- **What the task asks**:
As the answer, set down the lines below from the one containing "2024-04-04 | DiffLevel: -0.103 -> -0.143" through the one containing "Grand total | Close: 494.51 -> 494.49", exactly and inclusively, and no others.

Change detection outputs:
################

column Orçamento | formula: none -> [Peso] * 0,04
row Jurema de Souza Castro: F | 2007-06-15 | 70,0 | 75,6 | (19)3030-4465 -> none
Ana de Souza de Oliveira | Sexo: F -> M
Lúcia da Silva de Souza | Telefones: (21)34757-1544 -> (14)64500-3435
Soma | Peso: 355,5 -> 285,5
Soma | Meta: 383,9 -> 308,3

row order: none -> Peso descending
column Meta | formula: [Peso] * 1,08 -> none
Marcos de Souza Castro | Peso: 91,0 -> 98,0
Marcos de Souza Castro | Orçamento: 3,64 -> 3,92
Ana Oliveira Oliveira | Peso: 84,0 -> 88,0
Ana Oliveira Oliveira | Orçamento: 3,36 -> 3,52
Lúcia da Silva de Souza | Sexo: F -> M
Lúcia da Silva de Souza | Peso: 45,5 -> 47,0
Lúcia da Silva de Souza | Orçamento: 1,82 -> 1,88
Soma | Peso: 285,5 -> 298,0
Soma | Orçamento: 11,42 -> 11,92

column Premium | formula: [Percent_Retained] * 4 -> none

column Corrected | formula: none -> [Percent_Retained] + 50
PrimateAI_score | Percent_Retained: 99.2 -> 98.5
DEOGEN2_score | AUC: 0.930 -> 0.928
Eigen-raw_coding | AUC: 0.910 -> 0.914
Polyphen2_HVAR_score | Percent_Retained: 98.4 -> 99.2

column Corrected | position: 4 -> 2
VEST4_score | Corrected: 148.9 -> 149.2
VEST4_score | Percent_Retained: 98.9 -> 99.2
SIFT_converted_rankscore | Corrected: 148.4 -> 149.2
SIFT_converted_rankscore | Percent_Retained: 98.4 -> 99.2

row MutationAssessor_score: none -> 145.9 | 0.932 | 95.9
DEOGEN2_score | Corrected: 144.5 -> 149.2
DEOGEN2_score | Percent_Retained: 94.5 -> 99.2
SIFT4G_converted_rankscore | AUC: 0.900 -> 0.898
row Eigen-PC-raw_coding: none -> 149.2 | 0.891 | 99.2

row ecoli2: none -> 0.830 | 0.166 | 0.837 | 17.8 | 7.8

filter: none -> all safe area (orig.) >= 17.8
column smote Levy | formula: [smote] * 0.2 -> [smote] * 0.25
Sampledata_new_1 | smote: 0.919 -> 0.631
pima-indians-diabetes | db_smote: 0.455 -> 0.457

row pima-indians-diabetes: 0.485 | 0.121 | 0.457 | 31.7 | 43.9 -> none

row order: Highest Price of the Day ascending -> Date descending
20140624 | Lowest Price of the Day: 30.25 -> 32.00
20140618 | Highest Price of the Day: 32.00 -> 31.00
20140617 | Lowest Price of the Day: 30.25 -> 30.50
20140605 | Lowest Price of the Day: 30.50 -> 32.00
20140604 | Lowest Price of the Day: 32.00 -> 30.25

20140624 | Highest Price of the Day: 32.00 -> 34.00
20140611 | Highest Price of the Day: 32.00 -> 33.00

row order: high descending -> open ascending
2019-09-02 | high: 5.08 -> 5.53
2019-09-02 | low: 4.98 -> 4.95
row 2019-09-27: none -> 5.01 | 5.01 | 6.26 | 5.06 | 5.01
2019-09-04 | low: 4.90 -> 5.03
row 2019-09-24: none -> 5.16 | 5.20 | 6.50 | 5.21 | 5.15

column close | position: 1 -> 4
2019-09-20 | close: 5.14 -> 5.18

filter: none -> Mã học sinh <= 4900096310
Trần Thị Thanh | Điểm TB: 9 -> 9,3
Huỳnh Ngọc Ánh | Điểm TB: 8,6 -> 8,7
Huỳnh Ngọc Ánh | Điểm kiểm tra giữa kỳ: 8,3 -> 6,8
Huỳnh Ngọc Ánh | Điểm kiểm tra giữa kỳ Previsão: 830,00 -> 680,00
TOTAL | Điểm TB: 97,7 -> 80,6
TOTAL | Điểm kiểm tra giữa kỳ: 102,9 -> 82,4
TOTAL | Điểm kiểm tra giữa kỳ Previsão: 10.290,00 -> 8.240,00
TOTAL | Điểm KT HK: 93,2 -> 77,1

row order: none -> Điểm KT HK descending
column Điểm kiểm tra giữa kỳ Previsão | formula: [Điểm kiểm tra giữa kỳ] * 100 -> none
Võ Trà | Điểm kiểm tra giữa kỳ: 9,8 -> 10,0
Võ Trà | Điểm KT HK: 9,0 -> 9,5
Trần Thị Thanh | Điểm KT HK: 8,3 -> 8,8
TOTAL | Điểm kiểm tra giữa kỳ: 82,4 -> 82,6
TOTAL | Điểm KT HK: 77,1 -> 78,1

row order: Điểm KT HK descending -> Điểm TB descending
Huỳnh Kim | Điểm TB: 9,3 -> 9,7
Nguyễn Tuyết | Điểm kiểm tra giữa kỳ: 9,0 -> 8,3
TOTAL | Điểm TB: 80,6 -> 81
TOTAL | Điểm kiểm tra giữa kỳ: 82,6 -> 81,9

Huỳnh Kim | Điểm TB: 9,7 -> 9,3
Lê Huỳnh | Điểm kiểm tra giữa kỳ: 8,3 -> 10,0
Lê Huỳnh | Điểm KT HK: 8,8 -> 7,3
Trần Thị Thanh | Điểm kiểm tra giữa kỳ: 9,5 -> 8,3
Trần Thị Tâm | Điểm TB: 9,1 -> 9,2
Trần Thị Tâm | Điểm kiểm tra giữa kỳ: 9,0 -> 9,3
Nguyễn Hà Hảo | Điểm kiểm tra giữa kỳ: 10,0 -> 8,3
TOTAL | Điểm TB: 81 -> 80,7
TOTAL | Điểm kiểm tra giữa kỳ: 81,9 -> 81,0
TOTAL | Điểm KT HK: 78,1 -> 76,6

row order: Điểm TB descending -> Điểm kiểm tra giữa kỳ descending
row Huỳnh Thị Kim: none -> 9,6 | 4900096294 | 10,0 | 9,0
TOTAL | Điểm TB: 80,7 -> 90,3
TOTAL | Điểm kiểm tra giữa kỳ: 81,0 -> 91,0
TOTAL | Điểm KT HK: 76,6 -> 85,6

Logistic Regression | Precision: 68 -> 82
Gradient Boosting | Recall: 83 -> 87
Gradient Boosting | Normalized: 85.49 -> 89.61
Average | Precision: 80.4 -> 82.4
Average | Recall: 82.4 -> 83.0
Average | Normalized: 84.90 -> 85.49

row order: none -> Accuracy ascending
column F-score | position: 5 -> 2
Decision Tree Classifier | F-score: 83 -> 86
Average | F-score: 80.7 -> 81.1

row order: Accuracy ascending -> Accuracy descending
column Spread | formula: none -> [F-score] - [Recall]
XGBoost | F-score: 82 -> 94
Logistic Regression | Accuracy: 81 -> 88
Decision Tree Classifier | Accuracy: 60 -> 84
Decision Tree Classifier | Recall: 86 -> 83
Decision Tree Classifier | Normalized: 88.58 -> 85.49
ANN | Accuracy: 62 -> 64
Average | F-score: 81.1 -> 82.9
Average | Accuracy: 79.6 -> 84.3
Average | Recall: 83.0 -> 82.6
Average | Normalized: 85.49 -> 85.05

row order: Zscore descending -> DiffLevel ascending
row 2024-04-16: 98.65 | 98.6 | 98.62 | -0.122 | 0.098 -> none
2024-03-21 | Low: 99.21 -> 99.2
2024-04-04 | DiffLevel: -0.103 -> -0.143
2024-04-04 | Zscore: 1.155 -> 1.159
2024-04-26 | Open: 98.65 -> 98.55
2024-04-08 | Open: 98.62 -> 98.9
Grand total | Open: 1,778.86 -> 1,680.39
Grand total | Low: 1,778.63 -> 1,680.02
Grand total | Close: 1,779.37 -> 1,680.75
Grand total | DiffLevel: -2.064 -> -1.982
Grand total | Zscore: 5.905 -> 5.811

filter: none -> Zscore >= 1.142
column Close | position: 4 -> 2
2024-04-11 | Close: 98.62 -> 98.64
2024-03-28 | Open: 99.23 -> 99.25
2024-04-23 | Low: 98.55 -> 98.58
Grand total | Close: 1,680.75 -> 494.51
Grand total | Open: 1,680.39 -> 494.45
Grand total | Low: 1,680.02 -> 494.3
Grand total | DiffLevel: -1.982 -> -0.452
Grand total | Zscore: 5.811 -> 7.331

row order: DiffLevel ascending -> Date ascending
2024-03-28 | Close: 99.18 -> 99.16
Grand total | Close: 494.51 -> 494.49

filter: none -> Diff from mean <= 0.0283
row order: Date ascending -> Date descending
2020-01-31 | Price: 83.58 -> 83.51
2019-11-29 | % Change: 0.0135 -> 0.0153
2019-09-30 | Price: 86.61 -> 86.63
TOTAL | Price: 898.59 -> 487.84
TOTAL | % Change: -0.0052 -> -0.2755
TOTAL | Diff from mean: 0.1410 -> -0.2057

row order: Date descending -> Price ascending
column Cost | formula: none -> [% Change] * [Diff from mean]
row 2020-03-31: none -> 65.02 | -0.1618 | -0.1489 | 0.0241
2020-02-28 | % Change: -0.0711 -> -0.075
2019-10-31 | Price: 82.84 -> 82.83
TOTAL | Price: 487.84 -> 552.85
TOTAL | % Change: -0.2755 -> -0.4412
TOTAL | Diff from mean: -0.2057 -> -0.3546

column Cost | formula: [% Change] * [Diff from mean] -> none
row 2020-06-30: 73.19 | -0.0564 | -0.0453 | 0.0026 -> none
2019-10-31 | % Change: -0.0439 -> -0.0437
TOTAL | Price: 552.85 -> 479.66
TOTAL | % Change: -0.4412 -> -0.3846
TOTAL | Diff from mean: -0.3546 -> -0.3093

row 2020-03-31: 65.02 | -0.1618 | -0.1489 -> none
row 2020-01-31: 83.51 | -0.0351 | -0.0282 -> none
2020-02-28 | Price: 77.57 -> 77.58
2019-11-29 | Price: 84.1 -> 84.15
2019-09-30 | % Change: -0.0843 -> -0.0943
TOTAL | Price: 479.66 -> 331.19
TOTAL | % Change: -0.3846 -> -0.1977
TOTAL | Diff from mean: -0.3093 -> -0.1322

################

- **Expected output**:
2024-04-04 | DiffLevel: -0.103 -> -0.143
2024-04-04 | Zscore: 1.155 -> 1.159
2024-04-26 | Open: 98.65 -> 98.55
2024-04-08 | Open: 98.62 -> 98.9
Grand total | Open: 1,778.86 -> 1,680.39
Grand total | Low: 1,778.63 -> 1,680.02
Grand total | Close: 1,779.37 -> 1,680.75
Grand total | DiffLevel: -2.064 -> -1.982
Grand total | Zscore: 5.905 -> 5.811

filter: none -> Zscore >= 1.142
column Close | position: 4 -> 2
2024-04-11 | Close: 98.62 -> 98.64
2024-03-28 | Open: 99.23 -> 99.25
2024-04-23 | Low: 98.55 -> 98.58
Grand total | Close: 1,680.75 -> 494.51
Grand total | Open: 1,680.39 -> 494.45
Grand total | Low: 1,680.02 -> 494.3
Grand total | DiffLevel: -1.982 -> -0.452
Grand total | Zscore: 5.811 -> 7.331

row order: DiffLevel ascending -> Date ascending
2024-03-28 | Close: 99.18 -> 99.16
Grand total | Close: 494.51 -> 494.49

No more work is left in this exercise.